#### Assignment
Transcribe all data verbatim. Skip the pictures.

#### Data section

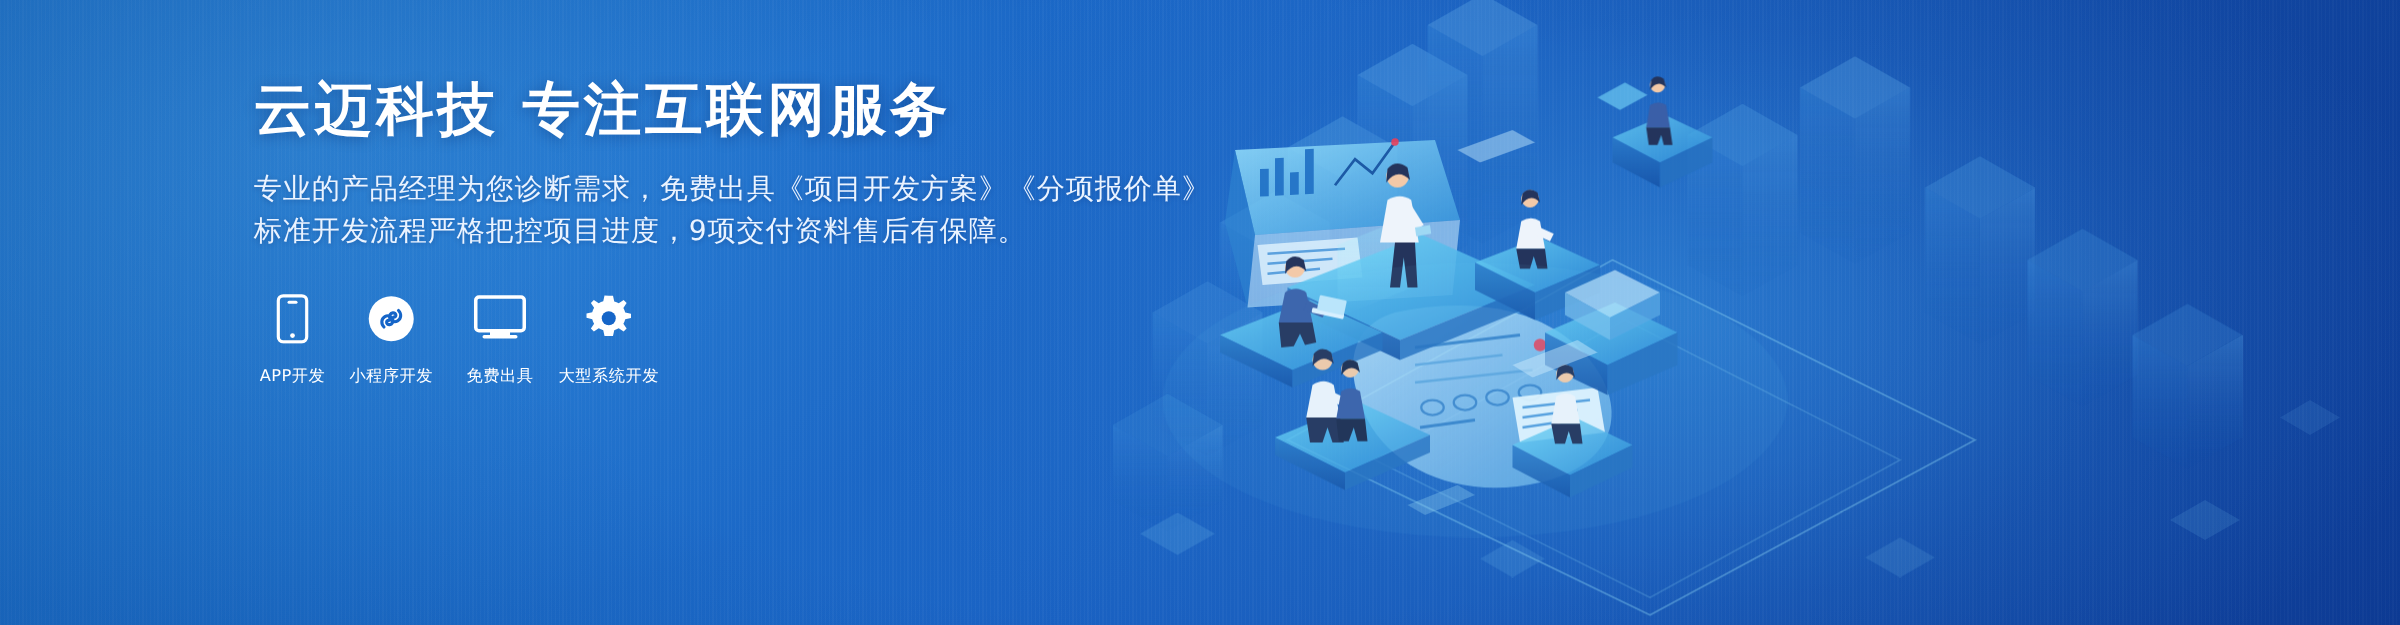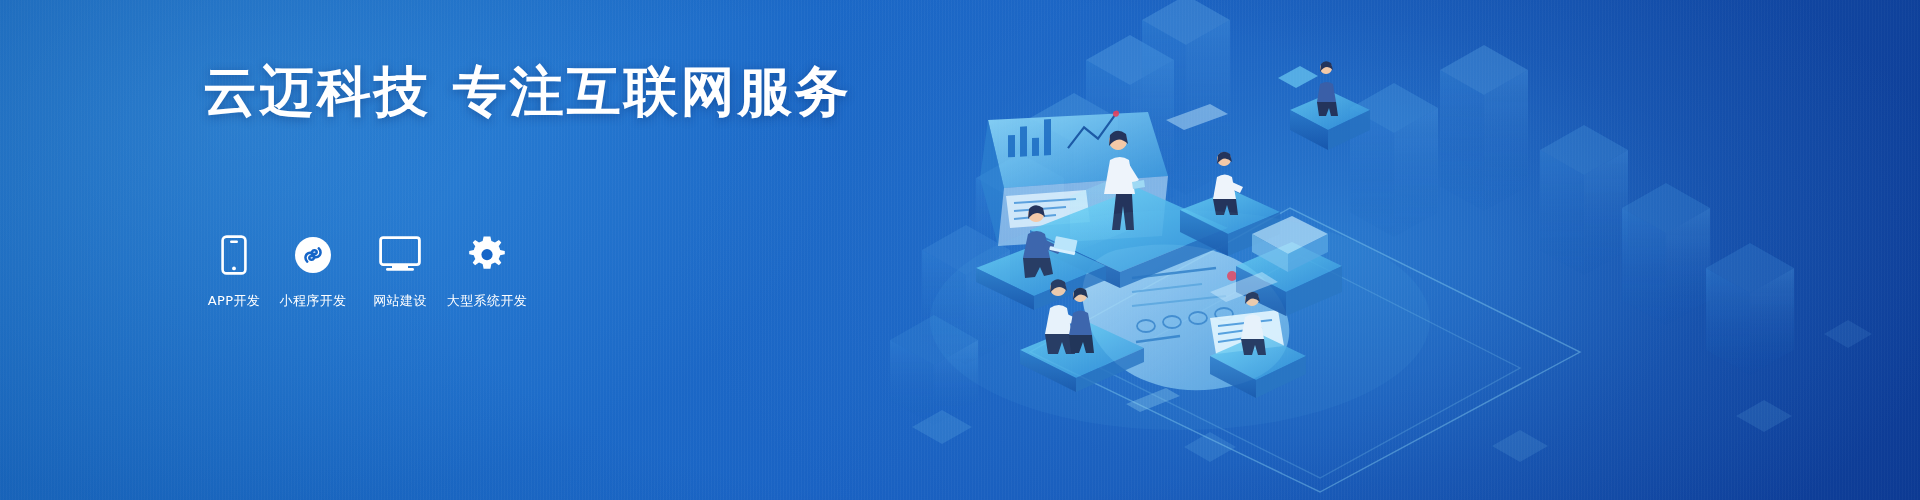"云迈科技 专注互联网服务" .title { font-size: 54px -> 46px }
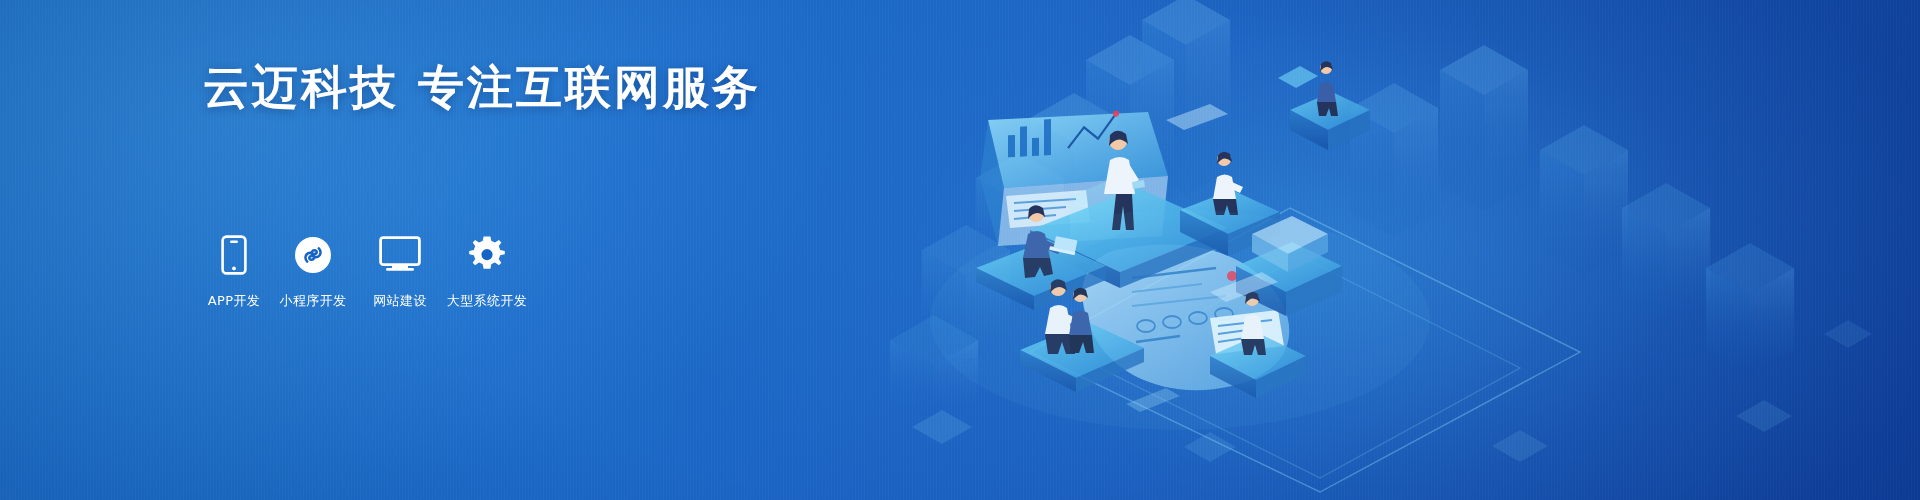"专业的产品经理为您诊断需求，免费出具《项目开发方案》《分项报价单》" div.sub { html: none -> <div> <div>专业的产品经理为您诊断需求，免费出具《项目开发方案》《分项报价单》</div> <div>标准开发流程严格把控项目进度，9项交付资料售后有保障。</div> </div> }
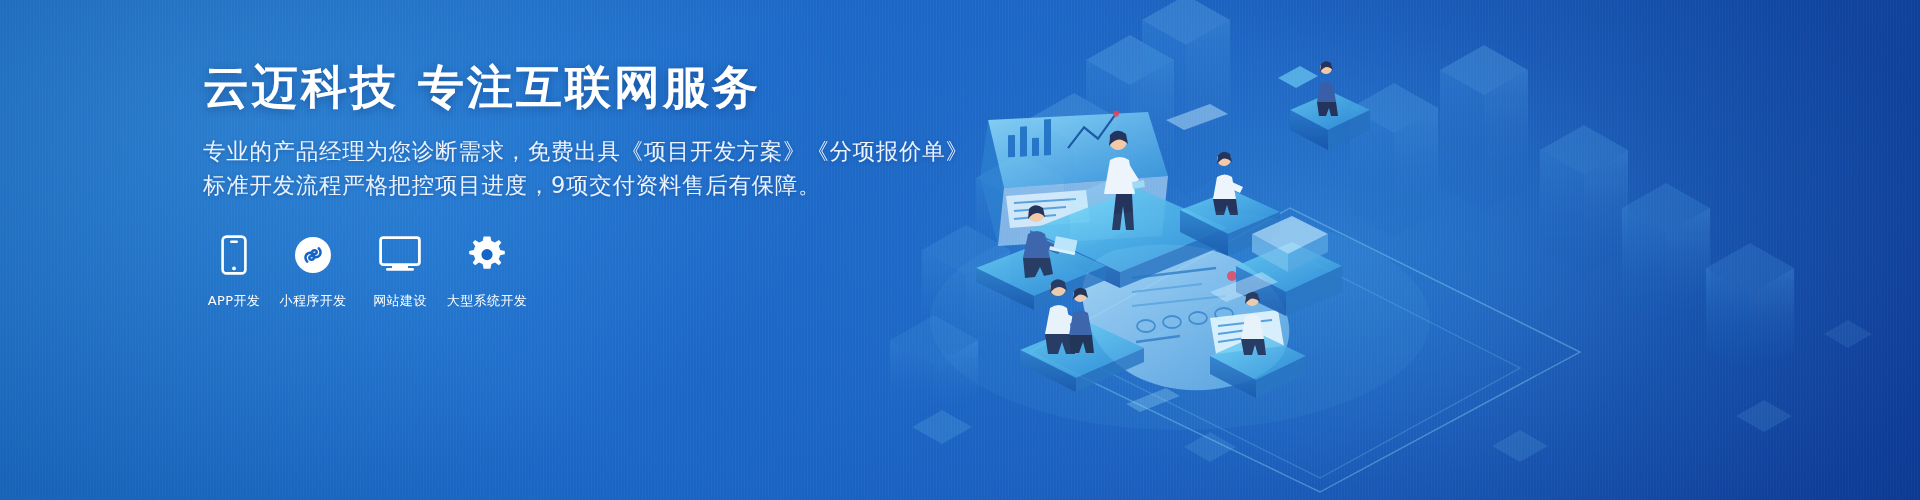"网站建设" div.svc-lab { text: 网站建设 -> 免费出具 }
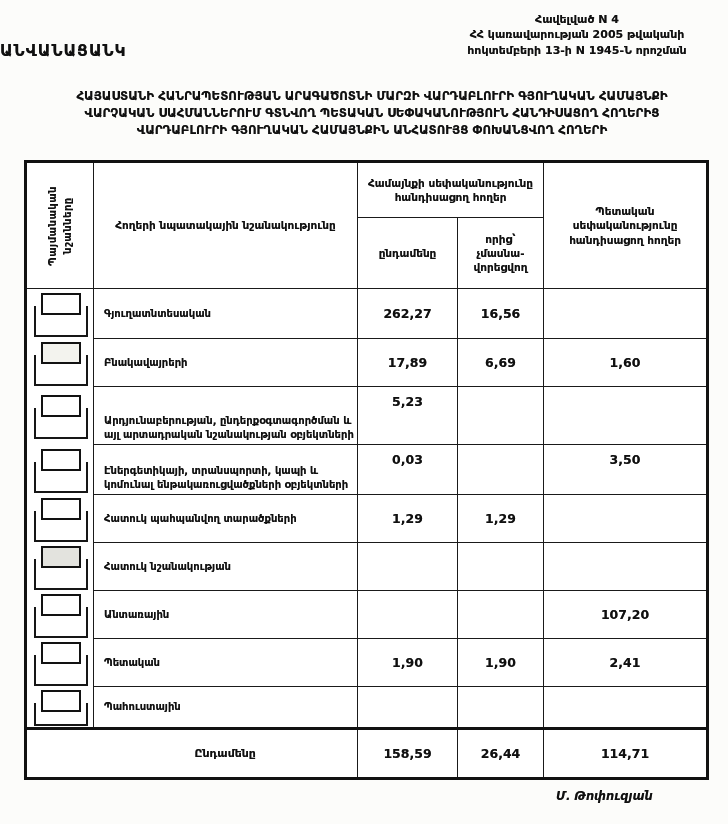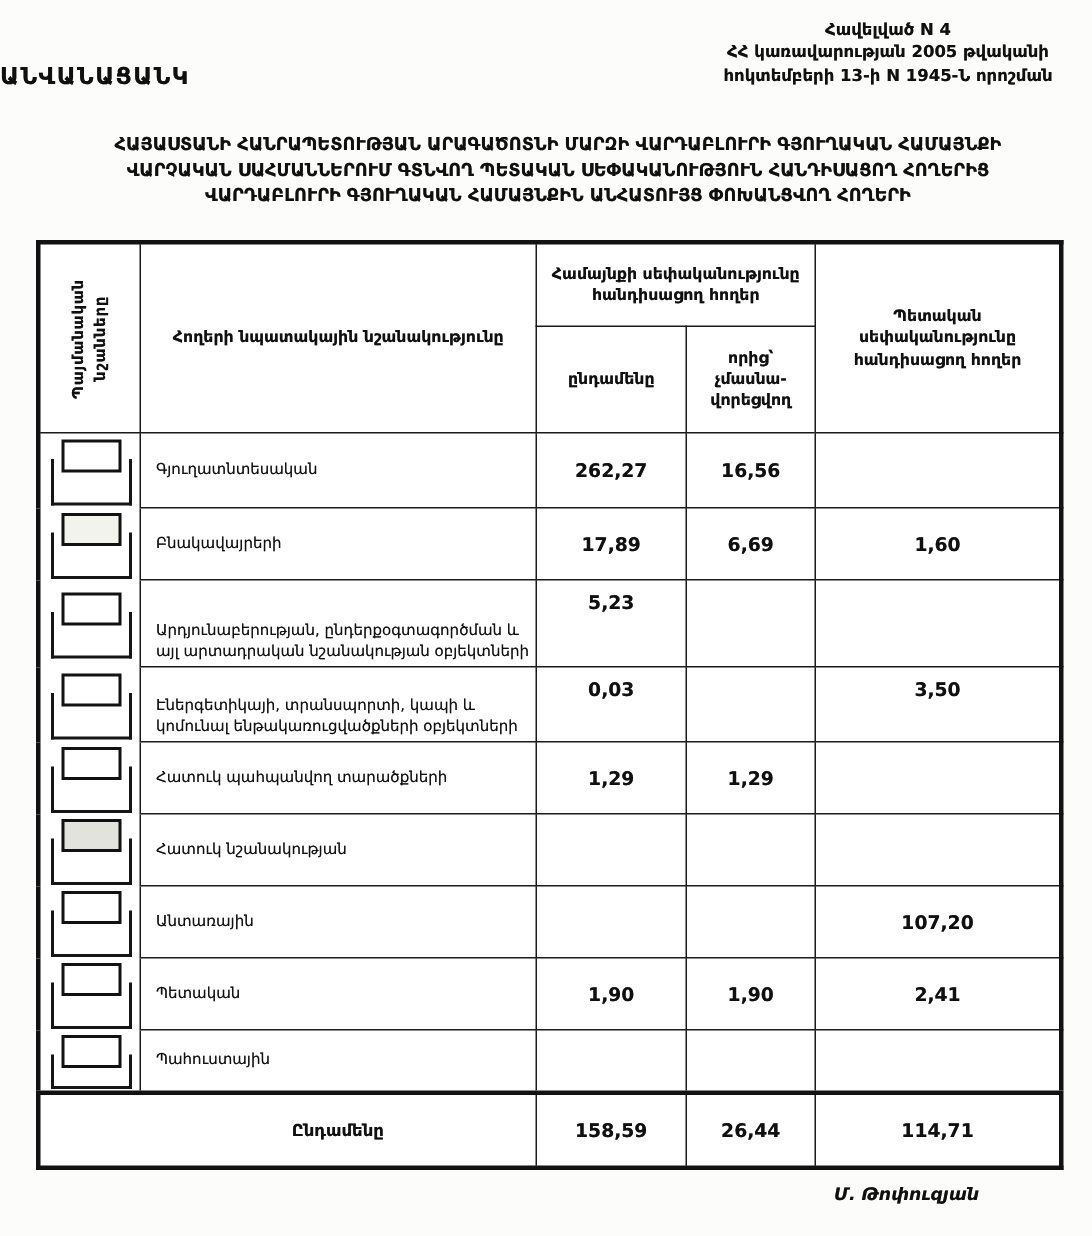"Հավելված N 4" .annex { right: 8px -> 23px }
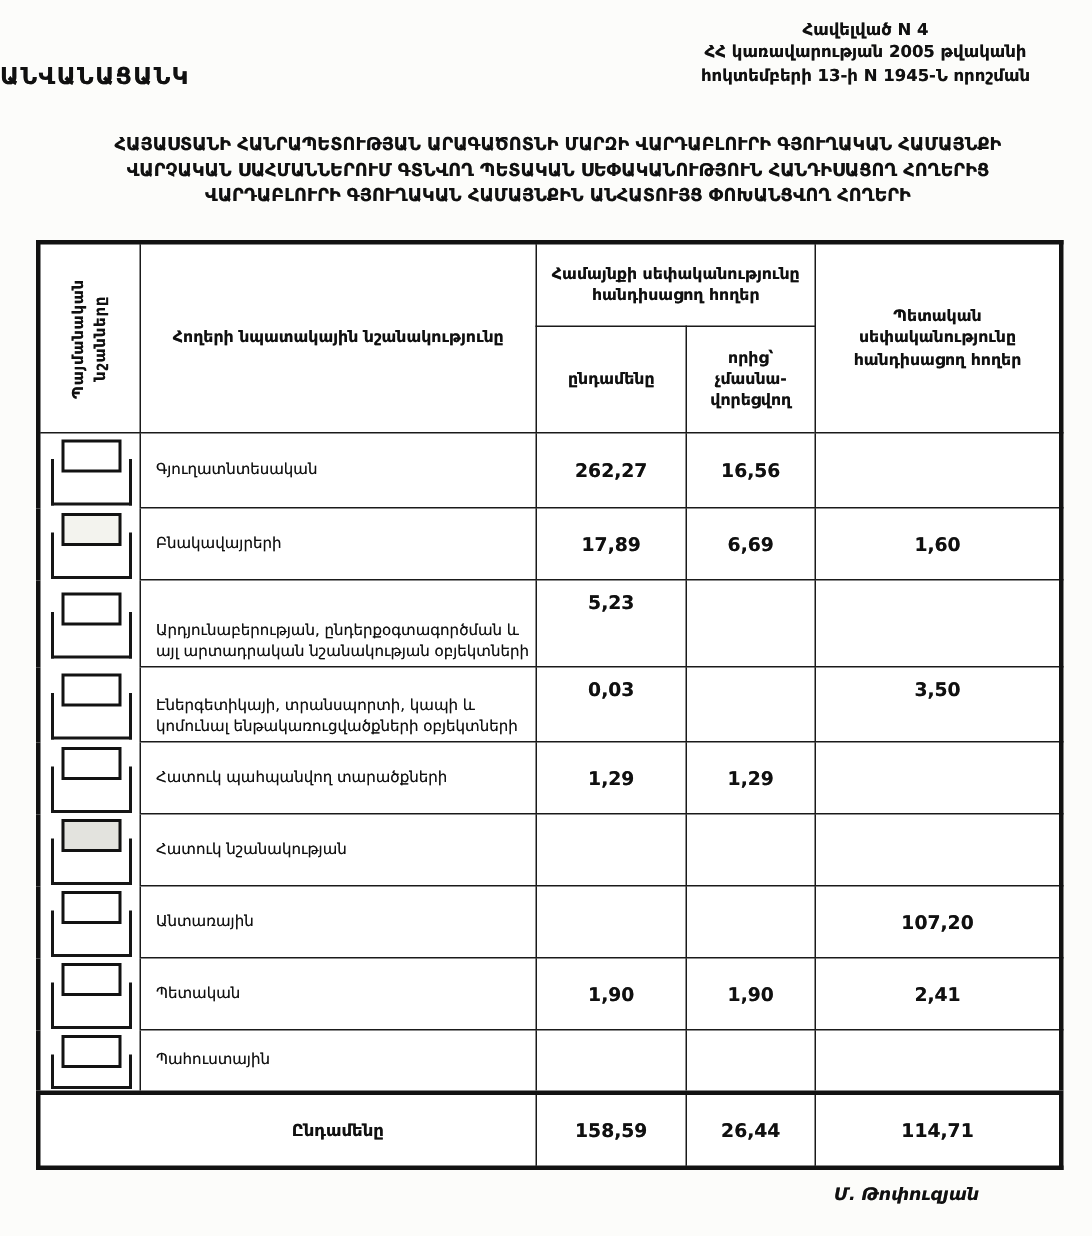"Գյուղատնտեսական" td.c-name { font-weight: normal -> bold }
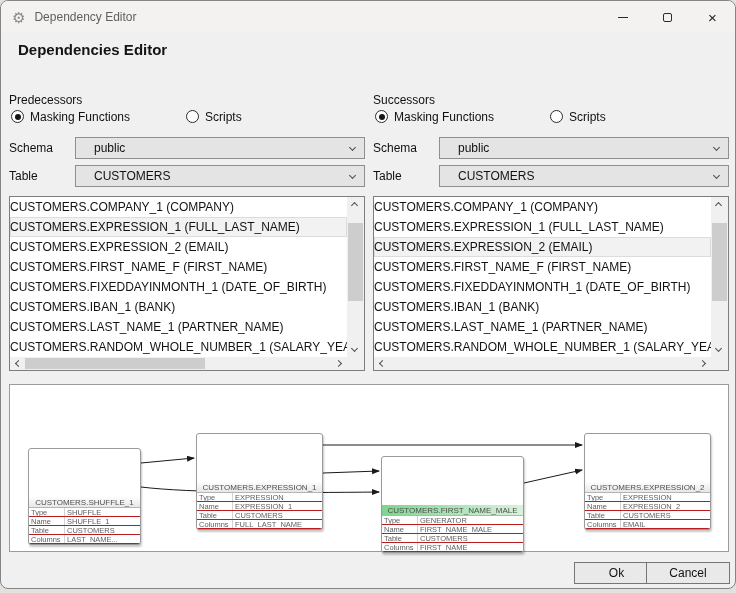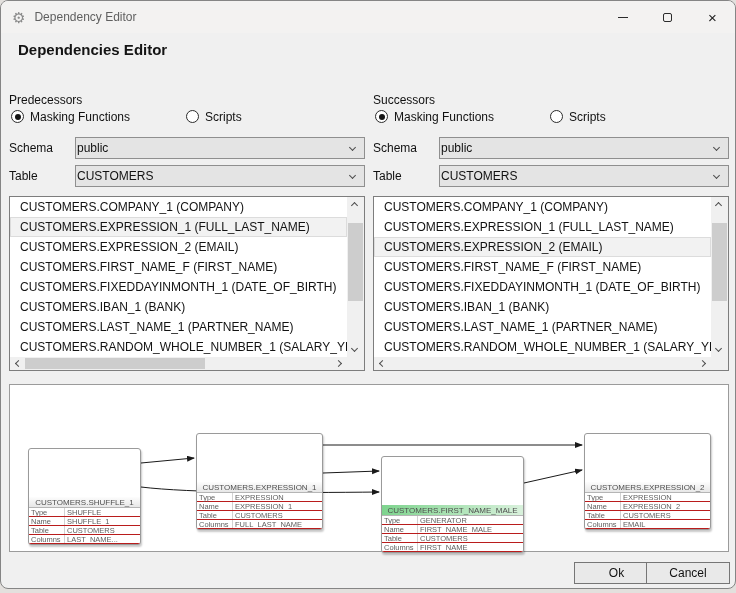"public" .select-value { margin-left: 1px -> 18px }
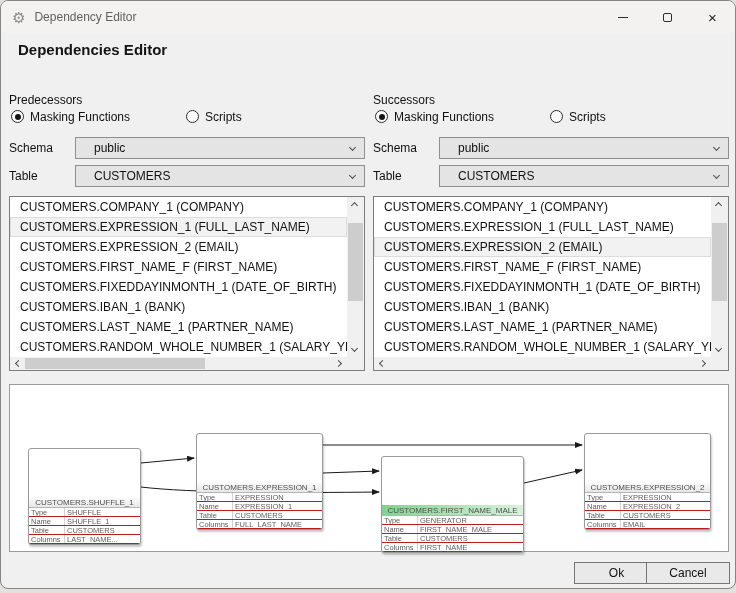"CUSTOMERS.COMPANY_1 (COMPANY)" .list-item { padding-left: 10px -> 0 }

#### The answer
"云迈科技 专注互联网服务" .title { font-size: 54px -> 46px }
"专业的产品经理为您诊断需求，免费出具《项目开发方案》《分项报价单》" div.sub { html: none -> <div> <div>专业的产品经理为您诊断需求，免费出具《项目开发方案》《分项报价单》</div> <div>标准开发流程严格把控项目进度，9项交付资料售后有保障。</div> </div> }
"网站建设" div.svc-lab { text: 网站建设 -> 免费出具 }
"Հավելված N 4" .annex { right: 8px -> 23px }
"Գյուղատնտեսական" td.c-name { font-weight: normal -> bold }
"public" .select-value { margin-left: 1px -> 18px }
"CUSTOMERS.COMPANY_1 (COMPANY)" .list-item { padding-left: 10px -> 0 }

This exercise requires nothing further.